My parents married before they found out they were pregnant, and split up when I was 8 months old.  High time too, since my mom waited by the window for the unpredictable drunken arrival of my father, and then sometimes hid under the bed, for fear what that arrival might bring.  He never hit me, but after throwing ice water at me, she knew it was time to go. Ironically, he doesn't have any memory of this stuff. His alcohol saturated brain, recreated a much rosier picture. He suggested giving me up for adoption, siting that he didn't want me, and she couldn't afford me, but she refused, and so on we went; just the 2 of us and the learning curve string of boyfriends. He signed his parental rights away for relief from child support, you could do that back then, but she let him see me anyway, because she thought I would resent her if I didn't know him. When Christmases came, the gifts I received signed love dad, really came from his girlfriends or his business partner, who felt bad that I would not receive any thing from him. (Strangely his business collects Toys for Tots now, the irony.) The courage it took, for her to leave, to let me see him, to raise me alone, most women don't have it.

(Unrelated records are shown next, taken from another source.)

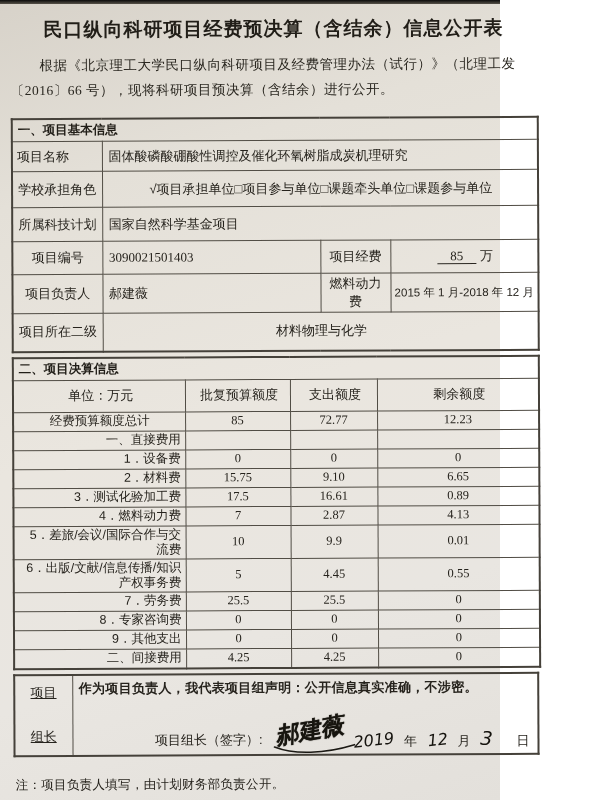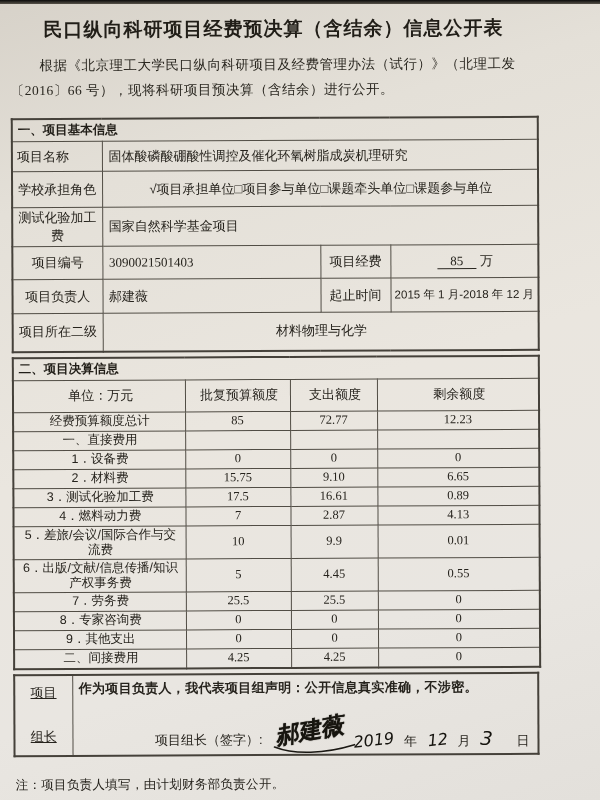--- a/index.html
+++ b/index.html
@@ -9,7 +9,7 @@
     color:#26231d;
   }
   .photo{
-    position:relative;width:600px;height:800px;
+    position:relative;width:500px;height:800px;
     background:linear-gradient(163deg,#d7d2c9 0%,#e4e0d8 22%,#eae6df 50%,#e9e6e1 75%,#e3e0db 100%);
   }
   .top-strip{

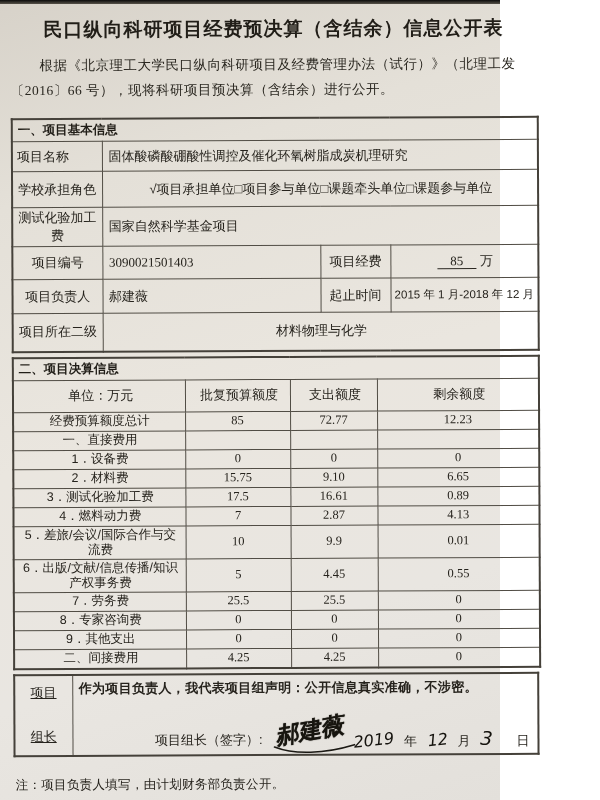--- a/index.html
+++ b/index.html
@@ -116,7 +116,7 @@
         <td class="val val-center" colspan="3">√项目承担单位□项目参与单位□课题牵头单位□课题参与单位</td>
       </tr>
       <tr style="height:34px">
-        <td class="lbl">测试化验加工费</td>
+        <td class="lbl">所属科技计划</td>
         <td class="val" colspan="3">国家自然科学基金项目</td>
       </tr>
       <tr style="height:33px">

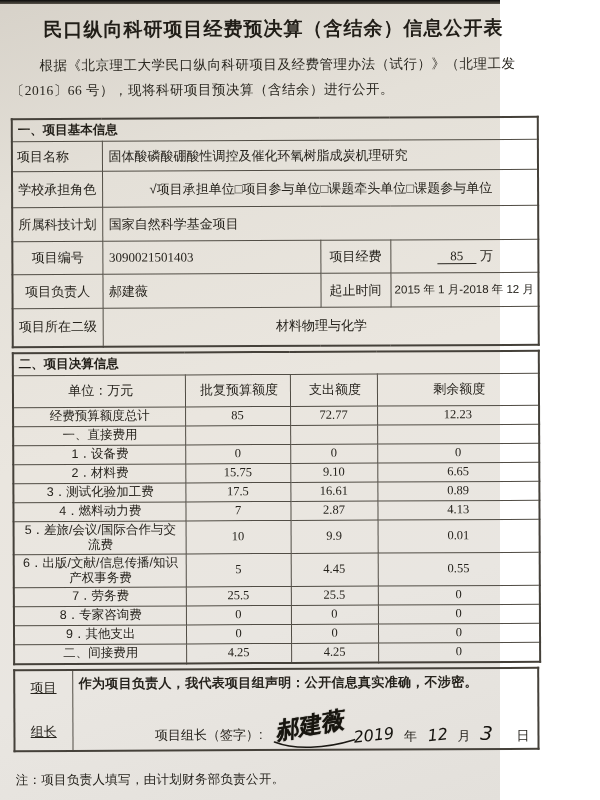--- a/index.html
+++ b/index.html
@@ -131,7 +131,7 @@
       <tr style="height:34px">
         <td class="lbl">项目负责人</td>
         <td class="val">郝建薇</td>
-        <td class="lbl">起止时间</td>
+        <td class="lbl">燃料动力费</td>
         <td class="period">2015 年 1 月-2018 年 12 月</td>
       </tr>
       <tr style="height:38px">

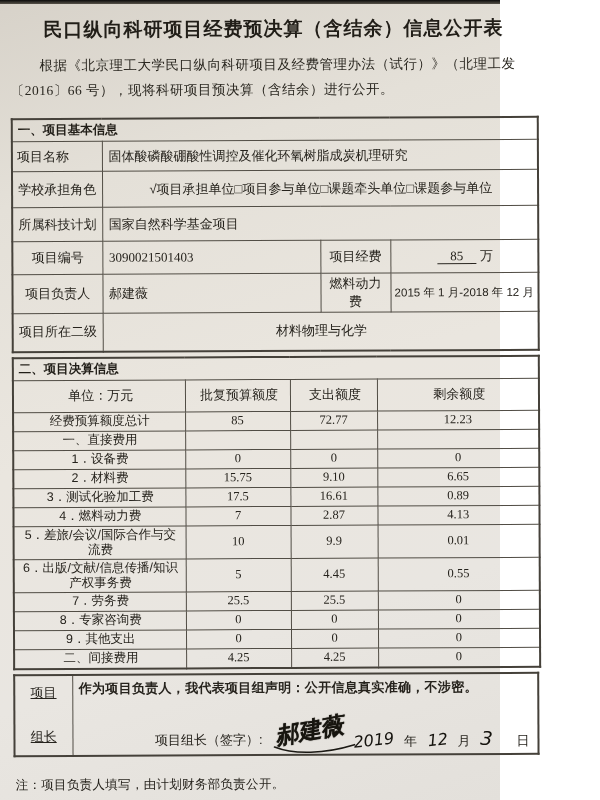--- a/index.html
+++ b/index.html
@@ -48,7 +48,7 @@
   .t2{margin-top:4px;}
   .t2 th{font-weight:normal;font-size:13px;height:29px;text-align:center;padding-left:7px;}
   .t2 td{height:16px;}
-  .t2 .row-label{text-align:center;font-size:12.5px;padding-left:5px;line-height:15px;}
+  .t2 .row-label{text-align:right;font-size:12.5px;padding-left:5px;line-height:15px;}
   .t2 .row-label.center{text-align:center;margin-top:8px;}
   .t2 .num{
     text-align:center;font-family:"Liberation Serif",serif;font-size:12.5px;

She remarried when I was 9, the man who is my real real dad. At just 21 years of age, he endured my hate and bitter venom, as I fought to protect my mom, our relationship, myself from rejection, from his authority. His endurance finally won out, but he still has hate letters in his drawer from my childhood self.  I wonder why he keeps them. My biological dad meanwhile, quit drinking, cold turkey, it's own form of extreme courage, but if you ask me, he was self medicating for much deeper things, so instead of improving matters, it made them worse.

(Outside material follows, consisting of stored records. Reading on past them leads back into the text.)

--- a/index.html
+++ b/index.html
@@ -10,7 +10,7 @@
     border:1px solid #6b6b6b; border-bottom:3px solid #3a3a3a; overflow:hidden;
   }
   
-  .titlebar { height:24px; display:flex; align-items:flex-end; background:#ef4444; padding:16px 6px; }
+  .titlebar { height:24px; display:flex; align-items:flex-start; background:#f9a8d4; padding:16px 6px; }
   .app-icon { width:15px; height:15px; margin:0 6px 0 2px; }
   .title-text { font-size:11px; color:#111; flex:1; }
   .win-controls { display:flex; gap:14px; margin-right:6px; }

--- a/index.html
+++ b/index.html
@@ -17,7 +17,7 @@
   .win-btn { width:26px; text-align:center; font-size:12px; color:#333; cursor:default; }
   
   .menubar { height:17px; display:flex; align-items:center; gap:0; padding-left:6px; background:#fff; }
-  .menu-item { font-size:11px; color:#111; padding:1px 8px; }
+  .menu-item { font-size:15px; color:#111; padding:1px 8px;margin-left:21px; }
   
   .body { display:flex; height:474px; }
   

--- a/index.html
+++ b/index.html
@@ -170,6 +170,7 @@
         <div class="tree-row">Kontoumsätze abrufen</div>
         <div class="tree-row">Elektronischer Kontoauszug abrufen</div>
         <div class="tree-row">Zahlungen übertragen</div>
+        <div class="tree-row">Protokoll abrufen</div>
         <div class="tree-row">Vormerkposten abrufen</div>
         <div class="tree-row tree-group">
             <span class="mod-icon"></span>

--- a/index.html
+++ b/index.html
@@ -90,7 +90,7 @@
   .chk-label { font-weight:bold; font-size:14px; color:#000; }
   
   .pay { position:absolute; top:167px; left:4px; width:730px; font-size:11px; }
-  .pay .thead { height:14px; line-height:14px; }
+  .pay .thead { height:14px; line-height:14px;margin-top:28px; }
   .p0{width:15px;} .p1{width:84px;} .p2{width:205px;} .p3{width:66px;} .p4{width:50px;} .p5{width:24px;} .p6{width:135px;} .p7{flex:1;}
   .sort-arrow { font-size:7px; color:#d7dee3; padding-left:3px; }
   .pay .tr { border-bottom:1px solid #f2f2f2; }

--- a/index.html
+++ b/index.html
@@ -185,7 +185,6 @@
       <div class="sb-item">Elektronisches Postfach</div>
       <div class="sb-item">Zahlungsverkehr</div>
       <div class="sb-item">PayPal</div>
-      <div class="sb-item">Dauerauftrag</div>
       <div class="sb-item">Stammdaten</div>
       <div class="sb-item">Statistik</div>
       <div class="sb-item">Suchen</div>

After he told me he didn't love me, we didn't speak again until I was a freshman in college. When we started speaking again, I think I'd long since outgrown the expectation that he would change.  I just thought I could live with the way he was, and make the best of it, which I tried to do, until my children got involved. But then I just couldn't expose them to the hurt that I had endured; years of feeling like it was my fault, before figuring out that he had been damaged beyond ability to love; something that happened long before I came along, and had nothing to do with me. Years of getting my hopes up and getting let down, years of taking a backseat to everything until he got lonely. When he insulted my husband and daughter, lines had to be drawn. He has never met Baylie or Levi; I don't know if he knows about them or not.

I don't think of him too much, but when I do I have a strange subdued feeling, like those passionate feelings of childhood have been muted somehow. I don't feel anger, just pity, and a vague sense of loss.  You stop expecting, but a small shard of heart clings to hope. I no longer feel unlovable, you see, my name, which I never liked, was one of the few things my biological father gave me, only I think now that it was really God who gave it to me. Amanda: it means worthy of love, you see, it was my Heavenly Father, telling me that even if my earthly father didn't find me lovely or worthy, He did, like the way all the biblical names say something about the recipient. What a strange gift.

I believe my dad has a heart so hard, that it will never accept Jesus, because to do that he would have to shelve his pride, but far be it from me to put limitations on God, so everybody say a little prayer for my dad this Christmas, and who knows what miracles may be afoot.